PERC research is produced through collaboration between researchers from Research for Action and the School District of Philadelphia’s Office of Research and Evaluation. For more information, please visit phledresearch.org.


Students who successfully transition to ninth grade are more likely to graduate from high school. In 2018, the School District of Philadelphia (SDP) developed an indicator for being “on track” at the end of a high school student’s freshman year. As part of the district’s overall strategy for improving graduation rates, school administrators currently use the Ninth Grade On-Track indicator as an early marker of progress towards graduation and to identify students in need of intervention.

Using four cohorts of SDP data prior to its development and implementation, PERC found that one-third of first time freshman in 2013-2017 would have been flagged by On-Track indicator as “off-track” after their first year of high school.1 Although the On-Track indicator was not yet in place, the reports serve as a benchmark against which progress can be measured.

Building upon this prior work, this report examines two of those same cohorts of off-track freshman in the expected graduating classes of 2017 and 2018, following them over time to understand which students were able to graduate and when they got back on track. Similar to our prior work, these findings describe student experiences that pre-date the establishment of SDP’s On-Track indicator. Thus, this report serves as baseline for the district to assess progress toward efforts to improve graduation rates through schools’ use of the On-Track indicator to identify and connect students to supports.

We also assess graduation rates for students at varying degrees of being off-track and for subgroups of students and schools to examine compounding risk factors for off-track students. We examine graduation rates for students at varying degress of being off-track, i.e., what it means to be securely or marginally on track versus marginally, moderately, or very off-track at the end of 9th grade. The subgroup analyses draw attention to disparities in recovery from 9th grade off-track status and include student subgroups defined by gender, race/ethnicity, low-income status, 9th grade special education status and English Learner status, and 9th grade attendence and suspensions. We also examine the graduation rates for off-track students separately for those attending schools with small and larger enrollments and across school admission types.

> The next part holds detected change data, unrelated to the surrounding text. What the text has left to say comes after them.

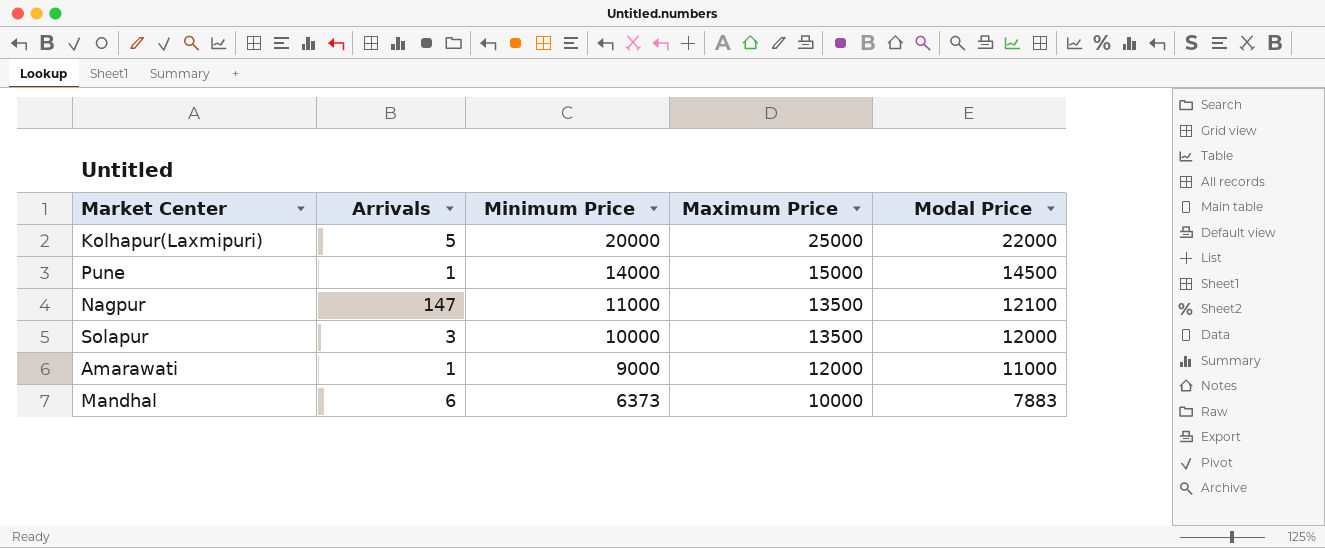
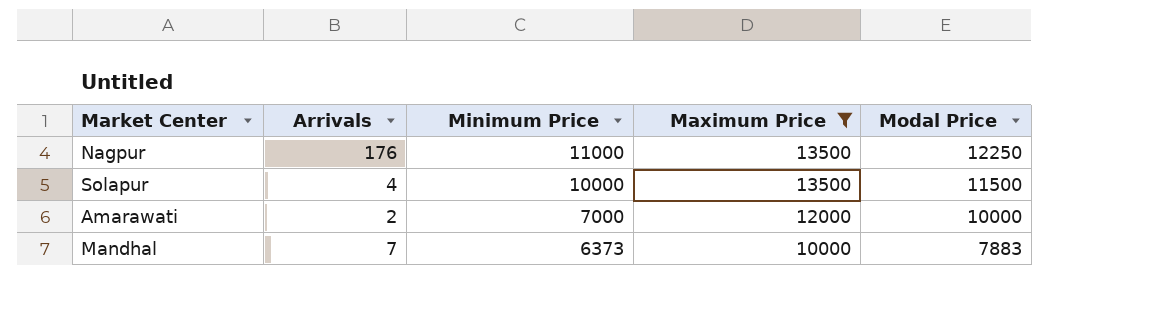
filter: none -> Maximum Price <= 13500
Nagpur | Arrivals: 147 -> 176
Nagpur | Modal Price: 12100 -> 12250
Solapur | Arrivals: 3 -> 4
Solapur | Modal Price: 12000 -> 11500
Amarawati | Arrivals: 1 -> 2
Amarawati | Minimum Price: 9000 -> 7000
Amarawati | Modal Price: 11000 -> 10000
Mandhal | Arrivals: 6 -> 7

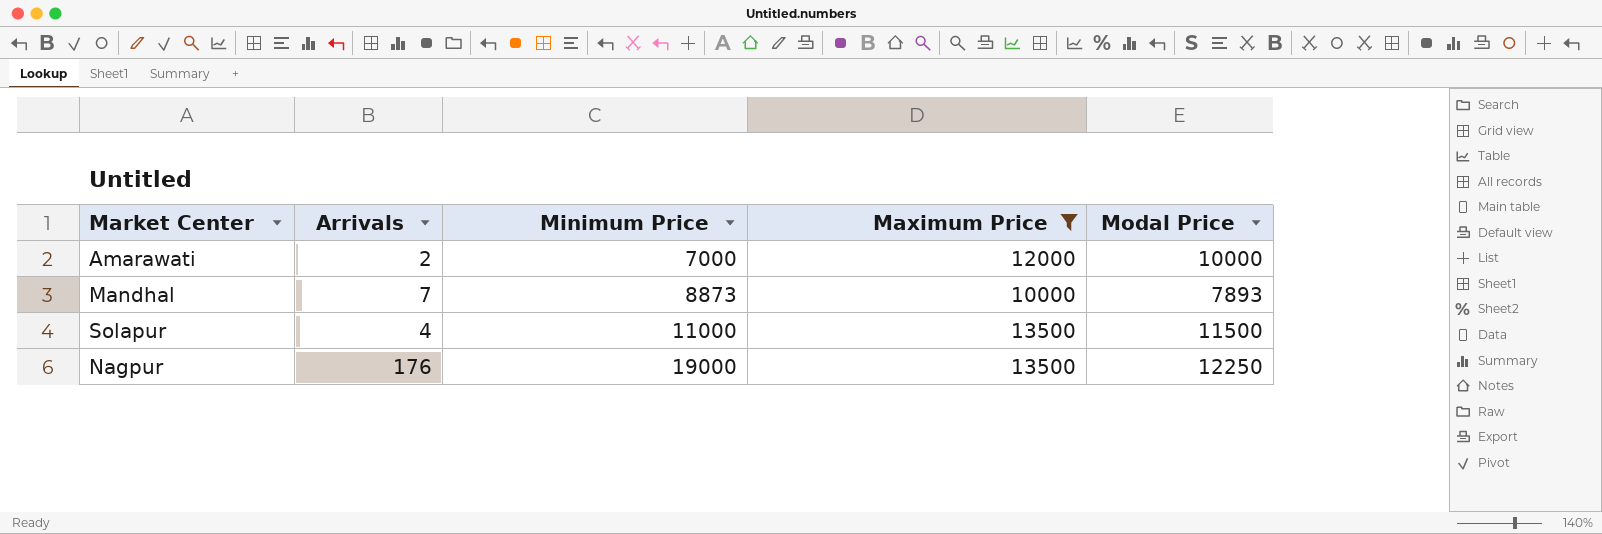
row order: Minimum Price descending -> Minimum Price ascending
Mandhal | Minimum Price: 6373 -> 8873
Mandhal | Modal Price: 7883 -> 7893
Solapur | Minimum Price: 10000 -> 11000
Nagpur | Minimum Price: 11000 -> 19000

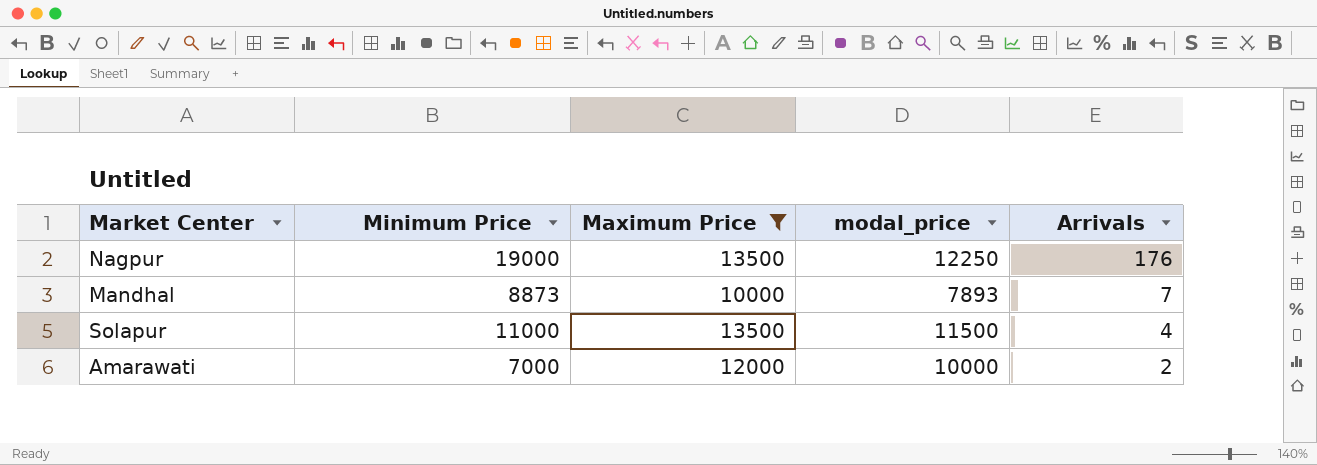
row order: Minimum Price ascending -> Arrivals descending
column name: Modal Price -> modal_price
column Arrivals | position: 2 -> 5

Finally, we examine when students get back on track and graduation rates of students who leverage credit recovery to get back on track. These findings apply to subsamples of students for whom data can support the analyses, thus are exploratory and require additional research to understand more fully.

The goal of examining these patterns is to understand which off-track students and which schools might need the most support. This report offers a first-time look at graduation rates for off-track students in SDP. We anticipate the findings will be informative to school and district administrators working to support high school students who fall off-track in ninth grade. These findings raise questions about whether some students and schools may benefit from more resources and/or different systems or approaches than others. The findings also point to the need for more research to examine why some students in some schools recover at higher rates than others and build evidence for effective interventions for getting students back on track.